A experiência na Alemanha está presente na alma dessa brasileira cheia de histórias para contar. Histórias que, muitas vezes, desmentem as narrativas de sucesso e felicidade sobre a experiência de brasileiros no exterior, comumente encontradas em sites, canais de YouTube e programas de TV.

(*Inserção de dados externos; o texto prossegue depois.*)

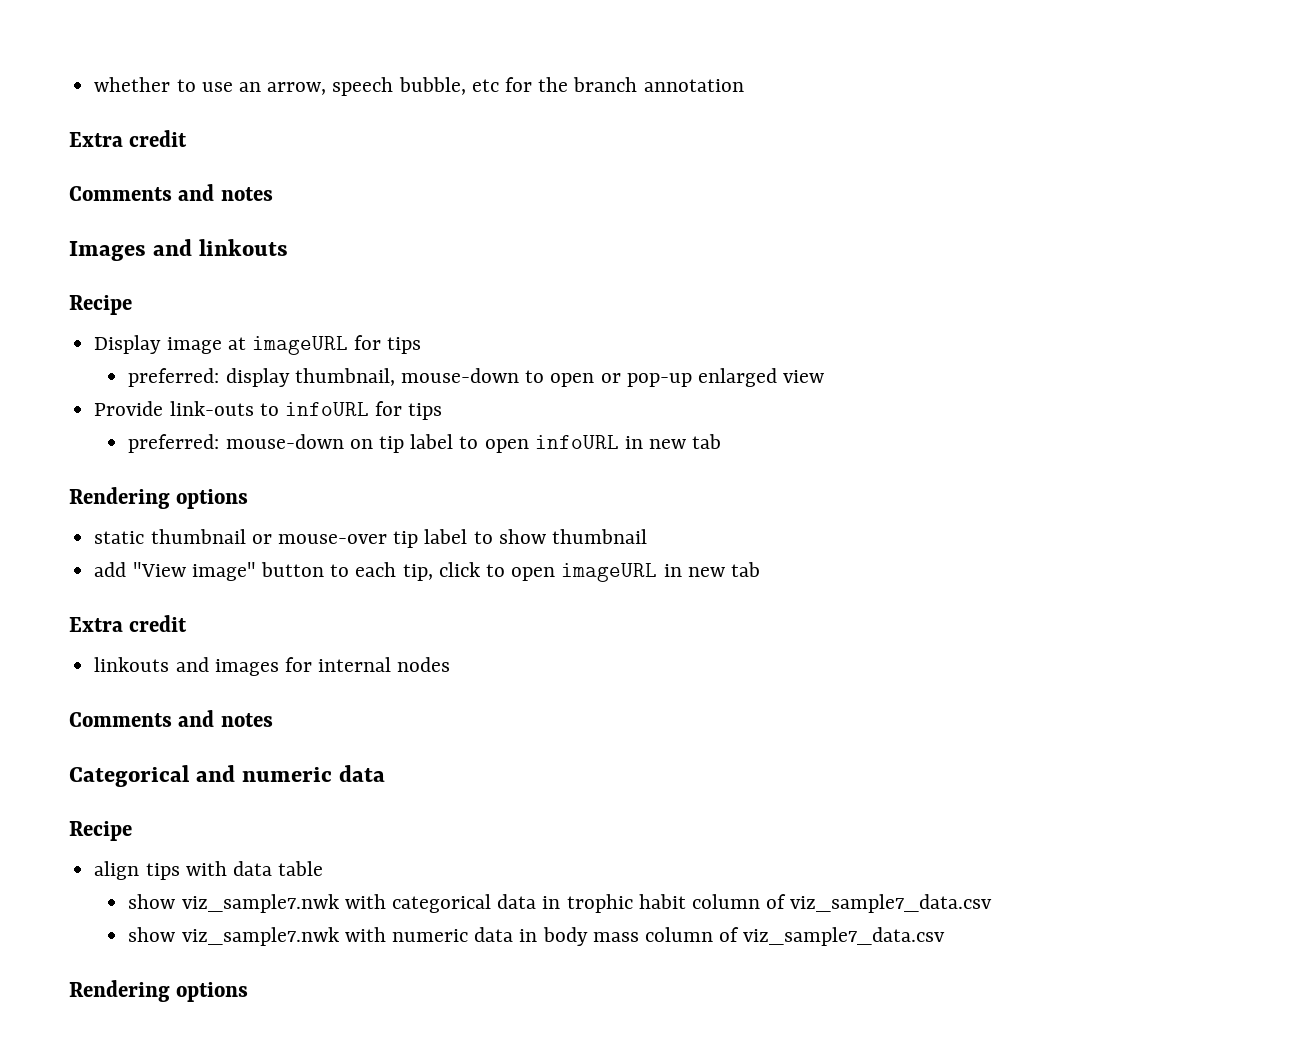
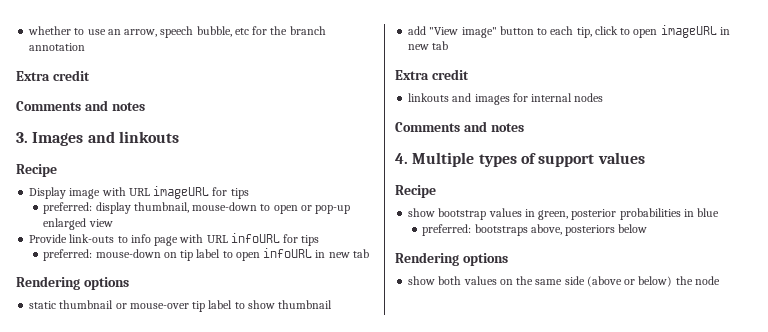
- Images and linkouts
+ 3. Images and linkouts
- Display image at imageURL for tips
+ Display image with URL imageURL for tips
- Provide link-outs to infoURL for tips
+ Provide link-outs to info page with URL infoURL for tips
- Categorical and numeric data
+ 4. Multiple types of support values
  Recipe
- align tips with data table
- show viz_sample7.nwk with categorical data in trophic habit column of viz_sample7_data.csv
- show viz_sample7.nwk with numeric data in body mass column of viz_sample7_data.csv
+ show bootstrap values in green, posterior probabilities in blue
+ preferred: bootstraps above, posteriors below
  Rendering options
+ show both values on the same side (above or below) the node

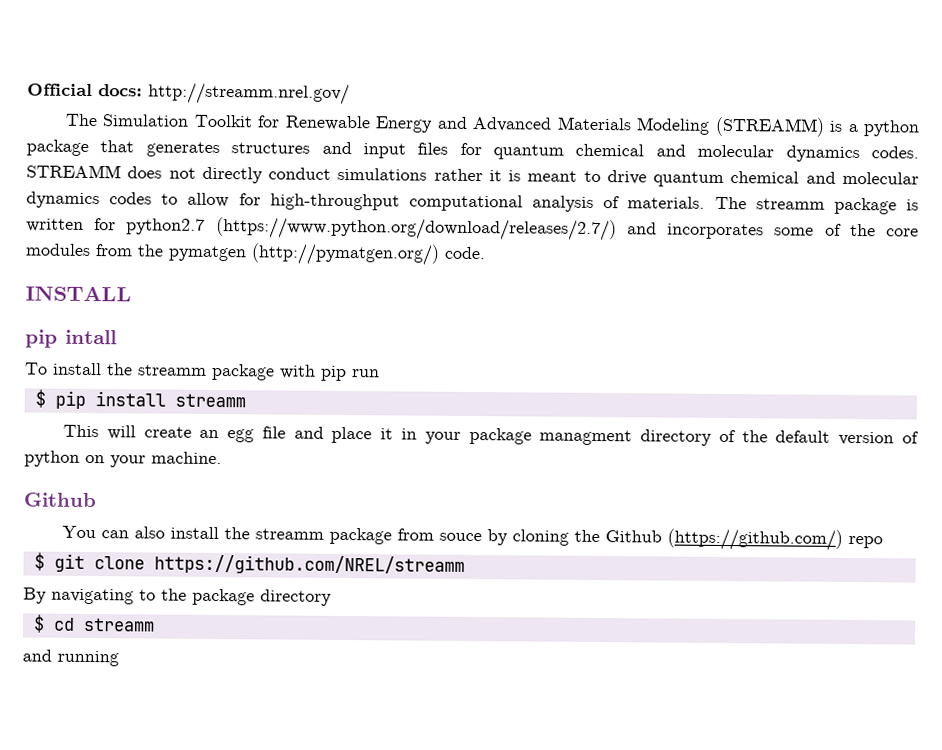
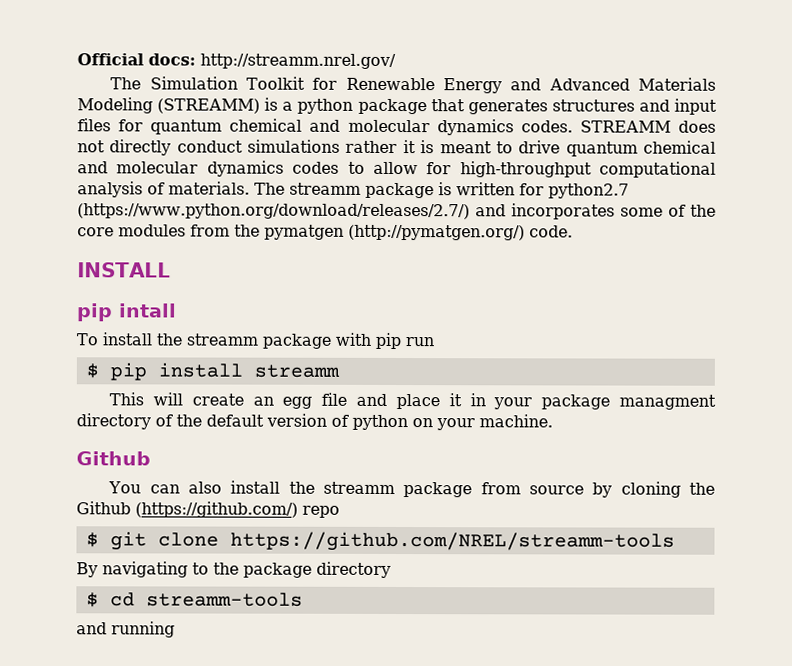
- You can also install the streamm package from souce by cloning the Github (https://github.com/) repo
+ You can also install the streamm package from source by cloning the Github (https://github.com/) repo
- $ git clone https://github.com/NREL/streamm
+ $ git clone https://github.com/NREL/streamm-tools
- $ cd streamm
+ $ cd streamm-tools

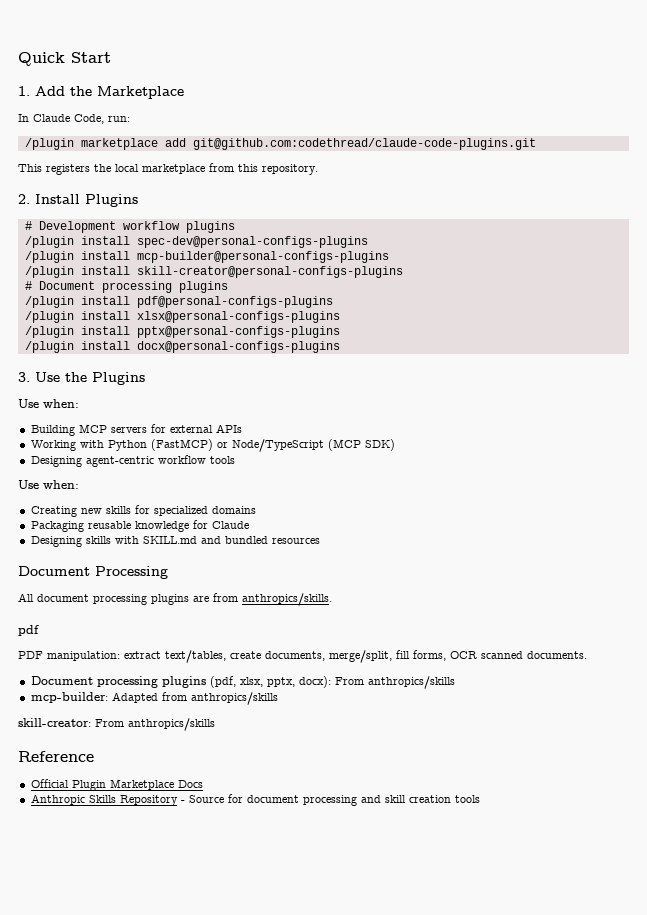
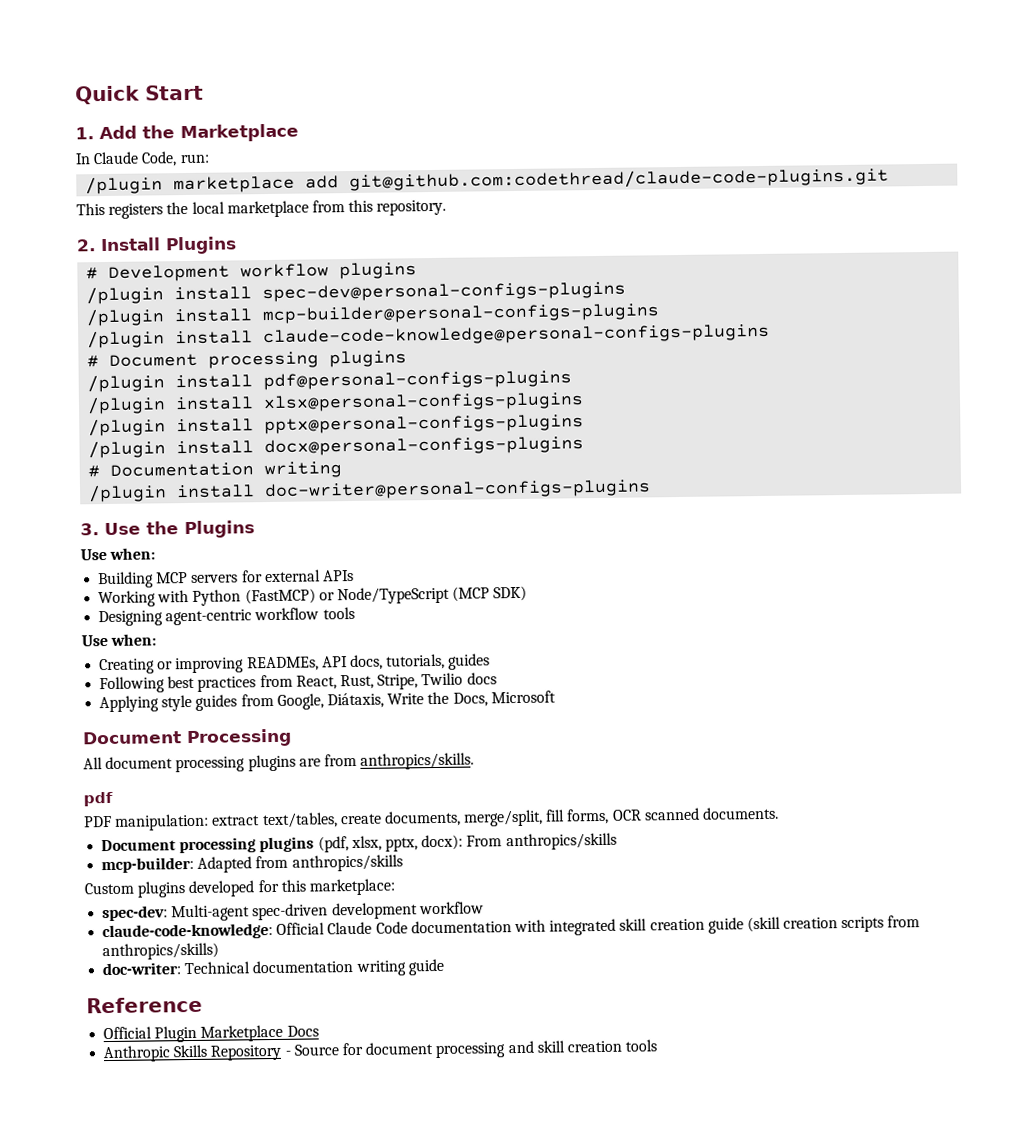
- /plugin install skill-creator@personal-configs-plugins
+ /plugin install claude-code-knowledge@personal-configs-plugins
+ # Documentation writing
+ /plugin install doc-writer@personal-configs-plugins
- Creating new skills for specialized domains
- Packaging reusable knowledge for Claude
- Designing skills with SKILL.md and bundled resources
+ Creating or improving READMEs, API docs, tutorials, guides
+ Following best practices from React, Rust, Stripe, Twilio docs
+ Applying style guides from Google, Diátaxis, Write the Docs, Microsoft
- skill-creator: From anthropics/skills
+ Custom plugins developed for this marketplace:
+ spec-dev: Multi-agent spec-driven development workflow
+ claude-code-knowledge: Official Claude Code documentation with integrated skill creation guide (skill creation scripts from anthropics/skills)
+ doc-writer: Technical documentation writing guide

Em Berlim, Daniela trabalha como Marketing Managerin em uma empresa alemã. Ela compartilha sua percepção sobre morar fora do Brasil em projetos sociais e em dois livros que escreveu: Choque Cultural: Brasil x Alemanha, de 2014, e A Vida entre duas Culturas, de 2020. Na entrevista a seguir, essa paulistana que vive na Europa há mais de uma década fala sobre suas conquistas e alerta: viver fora é um desafio constante.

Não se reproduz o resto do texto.